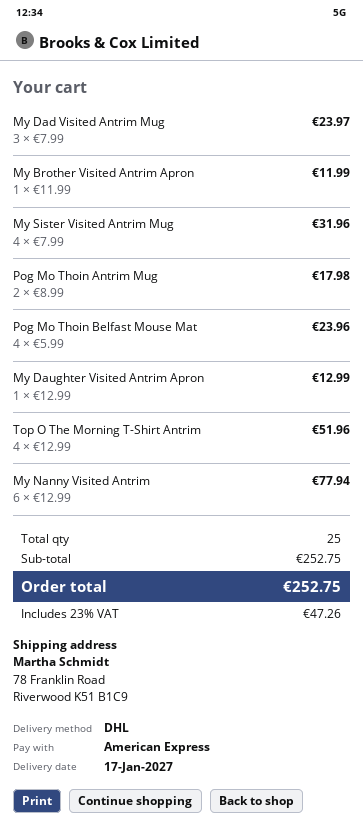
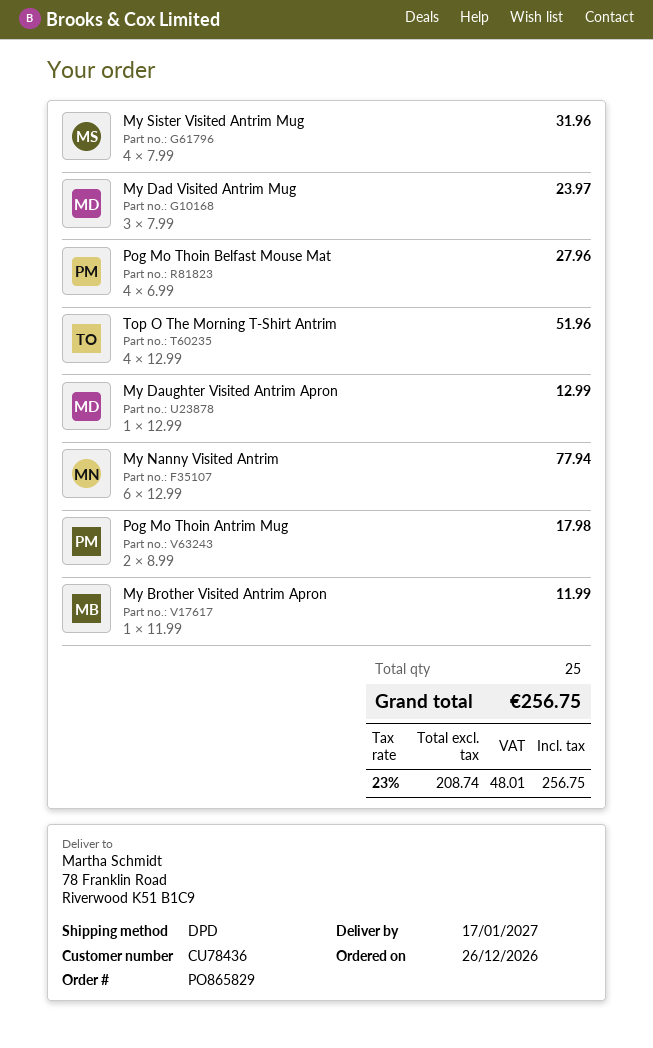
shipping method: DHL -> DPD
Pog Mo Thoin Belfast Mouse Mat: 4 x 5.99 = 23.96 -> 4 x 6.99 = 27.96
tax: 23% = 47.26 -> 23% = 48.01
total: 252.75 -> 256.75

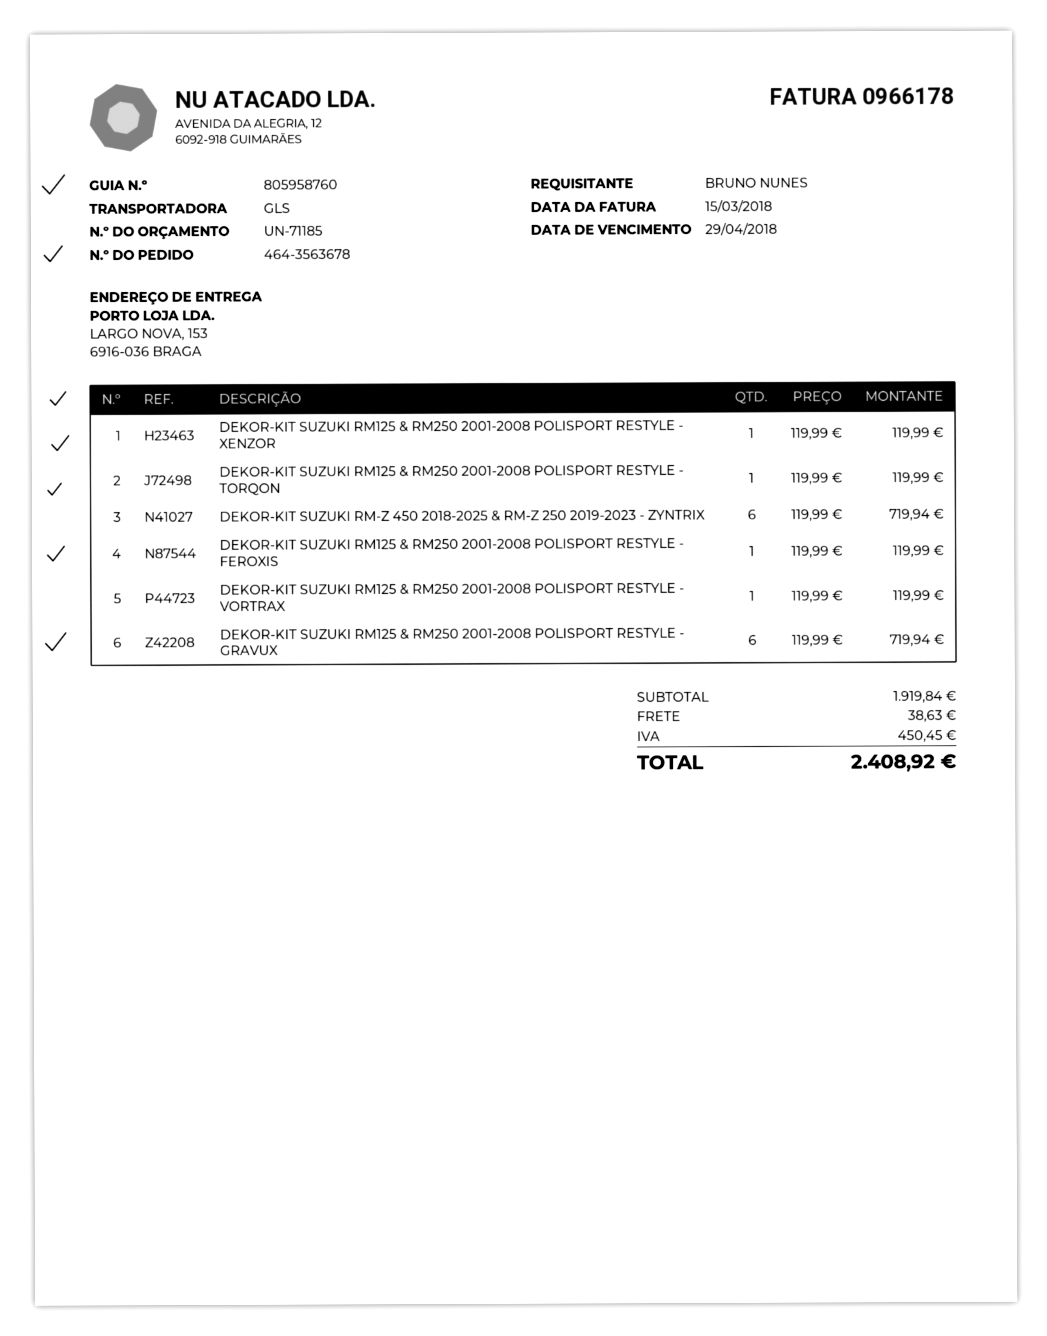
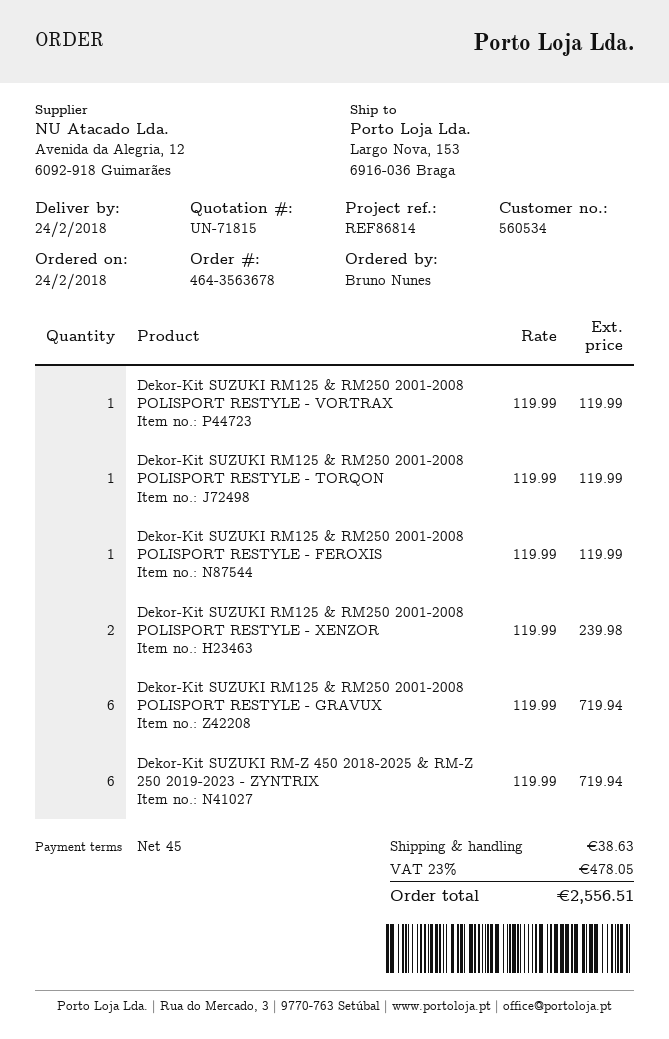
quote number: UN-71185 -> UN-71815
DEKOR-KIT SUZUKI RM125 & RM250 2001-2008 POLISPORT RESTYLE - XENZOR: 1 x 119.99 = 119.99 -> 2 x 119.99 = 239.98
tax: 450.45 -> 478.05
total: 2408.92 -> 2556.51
========
§ **WORK TASK**
The records above must be retyped exactly. Please omit the pictures.

§ **EXERCISE RESPONSE**
shipping method: DHL -> DPD
Pog Mo Thoin Belfast Mouse Mat: 4 x 5.99 = 23.96 -> 4 x 6.99 = 27.96
tax: 23% = 47.26 -> 23% = 48.01
total: 252.75 -> 256.75

quote number: UN-71185 -> UN-71815
DEKOR-KIT SUZUKI RM125 & RM250 2001-2008 POLISPORT RESTYLE - XENZOR: 1 x 119.99 = 119.99 -> 2 x 119.99 = 239.98
tax: 450.45 -> 478.05
total: 2408.92 -> 2556.51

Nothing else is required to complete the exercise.